However, in the above-mentioned conventional example, when the processing machine fails during execution of the work schedule,
The assigned work can be performed, but if the probability of failure during operation is high compared to ordinary machine tools, such as laser processing production systems, the unprocessed state left by the failed machine will remain. There is a problem that even if an adjacent laser processing machine is made to execute the work content of (1), if the adjacent processing machine is out of order, it cannot be backed up.

Further, in the laser processing machine, it takes a long time to bring the laser oscillating device and the assist gas generating device into the operating state, and the energy cost is high when the operating state is maintained after the processing is completed. Therefore, after finishing the processing of the final work content assigned to each processing machine,
The power of the finishing machine is automatically shut off. For this reason, when the adjacent laser processing machine has failed and cannot be assigned to the unprocessed work contents left by the failed laser processing machine, if all other normal laser processing machines are in the power-off state. Then, there is a problem that it cannot be assigned to another laser beam machine to continue the work. Although it is possible to execute the unprocessed work contents after turning on the power of the laser processing machine again, there is a problem that the work time is significantly lengthened and the production cost is significantly increased. It was

Further, in the above conventional operation control method,
Since it is necessary to set up multiple processing programs for backup in advance for each processing machine assuming that the processing machine fails, the work is troublesome and the backup for each processing machine is required. There is also a problem that it becomes necessary to use a large-capacity control device capable of storing the above program, resulting in cost increase.

Therefore, recently, even when assigning a large number of work contents of different types, the applicant of the present application can easily set the schedule of the entire processing work without considering the load status of each processing machine. It is possible to reduce the cost of the control device by eliminating the need for a backup program and to reduce costs. We proposed a method for controlling the operation of a processing machine in a processing production system that allows other processing machines to perform the unprocessed work contents when the processing cannot be continued.

However, even in the operation control method of this processing machine, when each processing machine automatically shuts off the power when the work is completed, as described above, when the last remaining processing machine fails, Unprocessed work left by the processing machine cannot be assigned to another laser processing machine to continue the work, or it is necessary to turn on the power again to start up, and the working time is significantly lengthened. However, there remains a problem that productivity cannot be improved and cost cannot be reduced.

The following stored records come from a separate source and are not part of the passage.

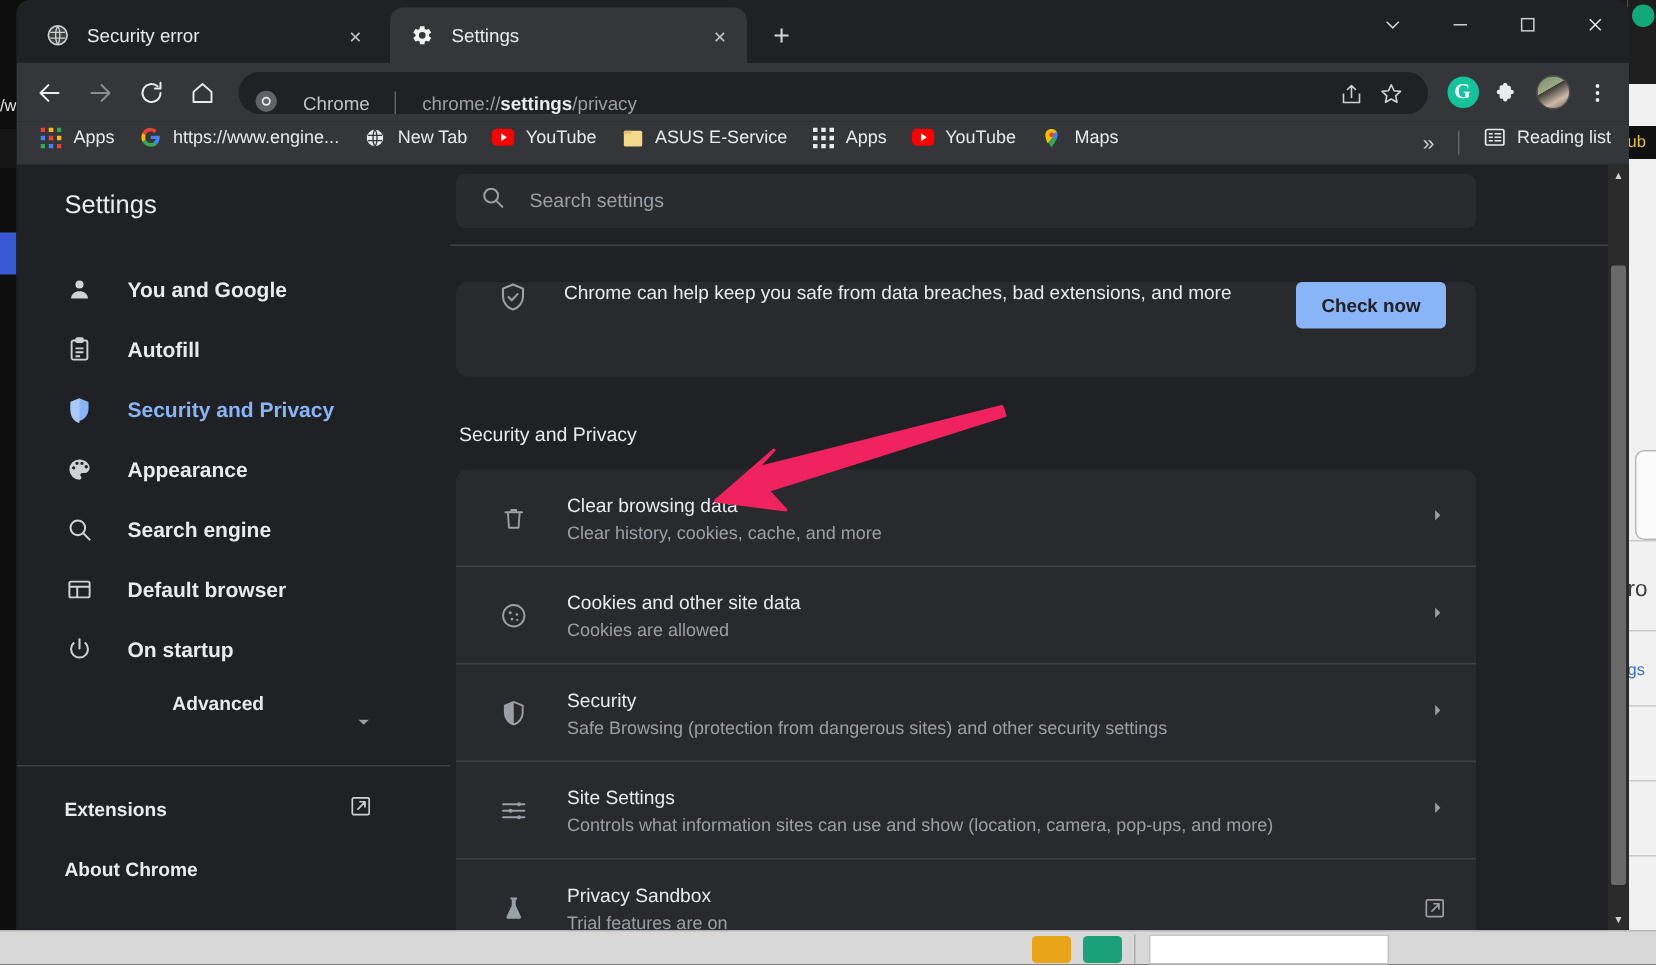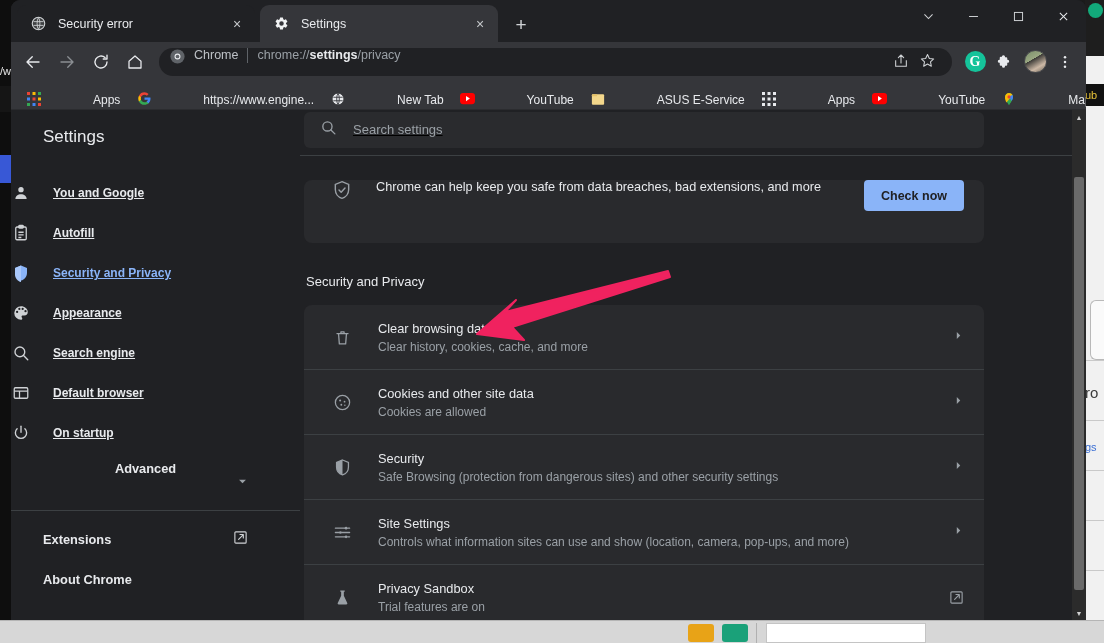--- a/index.html
+++ b/index.html
@@ -121,22 +121,23 @@
   }
   .nav-btn {
     width:32px; height:32px; flex:0 0 32px; margin-right:2px;
     display:flex; align-items:center; justify-content:center;
     border-radius:50%;
   }
   .nav-btn svg { display:block; }
   #omnibox {
     flex:1 1 auto; height:28px; margin:0 8px 0 6px;
     background:#202124; border-radius:14px;
-    display:flex; align-items:flex-start; padding:0 10px;
+    display:flex; align-items:flex-end; padding:0 10px;
     min-width:0;
+    gap:8px;
   }
   #omni-chrome-icon { width:17px; height:17px; flex:0 0 17px; margin-right:8px; }
   #omni-scheme { color:#bdc1c6; font-size:12.5px; white-space:nowrap; }
   #omni-divider { width:1px; height:15px; background:#5f6368; margin:0 9px; flex:0 0 1px; }
   #omni-url { font-size:12.5px; color:#9aa0a6; white-space:nowrap; overflow:hidden; }
   #omni-url b { color:#e8eaed; font-weight:bold; }
   #omni-actions { display:flex; align-items:center; margin-left:auto; padding-right:2px; }
   .omni-act { width:26px; height:26px; display:flex; align-items:center; justify-content:center; }
   .tb-right { display:flex; align-items:center; }
   .tb-btn { width:30px; height:30px; display:flex; align-items:center; justify-content:center; border-radius:50%; }
@@ -151,40 +152,40 @@
     border:1px solid #4a4b4e;
   }
 
   
   #bookmarks {
     position:relative; height:29px; background:#35363a;
     display:flex; align-items:center; padding:0 8px;
     border-bottom:1px solid #2b2c2f;
   }
   .bm {
-    display:flex; align-items:flex-end; height:23px; padding:0 7px;
-    border-radius:4px; margin-right:2px; white-space:nowrap;gap:44px;
+    display:flex; align-items:flex-start; height:23px; padding:0 7px;
+    border-radius:4px; margin-right:2px; white-space:nowrap;
   }
   .bm-ico { width:16px; height:16px; flex:0 0 16px; margin-right:7px; display:flex; align-items:center; justify-content:center; }
   .bm-label { color:#e8eaed; font-size:12px; }
   #bm-overflow { margin-left:auto; display:flex; align-items:center; }
   .bm-sep { width:1px; height:16px; background:#5f6368; margin:0 8px; }
 
   
   #page { position:relative; height:510px; background:#202124; display:flex; }
 
   #sidebar { width:289px; flex:0 0 289px; background:#202124; position:relative; }
   #settings-title {
     height:54px; display:flex; align-items:center; padding-left:32px;
     color:#e8eaed; font-size:17px;
   }
   #sidebar-list { padding-top:9px; }
   .side-item {
-    height:40px; display:flex; align-items:center; 
-    color:#e8eaed; font-size:12px; font-weight:bold;text-decoration:underline;
+    height:40px; display:flex; align-items:center; padding-left:32px;
+    color:#e8eaed; font-size:14px; font-weight:bold;
   }
   .side-item.selected { color:#8ab4f8; }
   .side-ico {
     width:20px; height:20px; flex:0 0 20px; margin-right:22px;
     display:flex; align-items:center; justify-content:center;
   }
   .side-adv {
     height:40px; display:flex; align-items:center; padding-left:32px; padding-right:52px;
     color:#e8eaed; font-size:12.8px; font-weight:bold; margin-top:8px;flex-direction:column;
   }
@@ -195,23 +196,22 @@
     color:#e8eaed; font-size:12.8px; font-weight:bold;
   }
   .side-link .ext { margin-left:auto; color:#cfd2d5; }
   #side-links { padding-top:8px; }
 
   
   #main {
     flex:1 1 auto; position:relative; overflow:hidden; background:#202124;
   }
   #search-wrap {
-    height:46px; display:flex; align-items:center; padding:0 0 6px 4px;
+    height:54px; display:flex; align-items:center; padding:0 0 6px 4px;
     border-bottom:1px solid #3c4043;
-    text-decoration:underline;
   }
   #search-box {
     width:680px; height:36px; background:#2a2b2e; border-radius:6px;
     display:flex; align-items:center; padding:0 16px;
   }
   #search-input-txt { color:#9aa0a6; font-size:13px; margin-left:16px; }
   #content { padding:24px 0 0 0; position:relative; }
   .card {
     width:680px; background:#292a2d; border-radius:8px; margin-left:4px;
   }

The present invention has been made in order to solve the problems existing in the above-mentioned prior art, and its purpose is to transfer the unprocessed work contents to another normal processing machine when the processing machine fails. An object of the present invention is to provide an operation control method for a processing machine in a processing and production system, which is capable of surely allocating and executing a work schedule including a plurality of work contents reliably and continuously until the end.

[0009]

SUMMARY OF THE INVENTION In order to achieve the above object, the present invention is to carry in a work between a plurality of processing machines having complementary processing capabilities and a work stocker and each of the processing machines. In a processing and production system including a work transfer device configured to carry out and a schedule operation device that causes the plurality of processing machines to perform a work schedule composed of a plurality of work contents, After the completion of the work content of 1., it is determined whether or not there are two or more processing machines in operation other than the work-finished processing machine, and if there are two or more processing machines in operation, When the operating state of the work finished processing machine is released and only one other working machine is operating, the work finished processing machine is kept in the operating state until the work in the work schedule is finished.

[0010]

[Operation] In the present invention, after the finishing operation of the final work content of each processing machine is finished, when there is only one normal working machine in addition to the final work finished processing machine, The final work end processing machine is kept in an operating state until the work of the work schedule is completed. Therefore, it is possible to allocate the unprocessed work contents left by the broken processing machine to the normal processing machine that is waiting in the operating state for backup, and all the work contents of the work schedule can be complemented reliably and continuously. Executed.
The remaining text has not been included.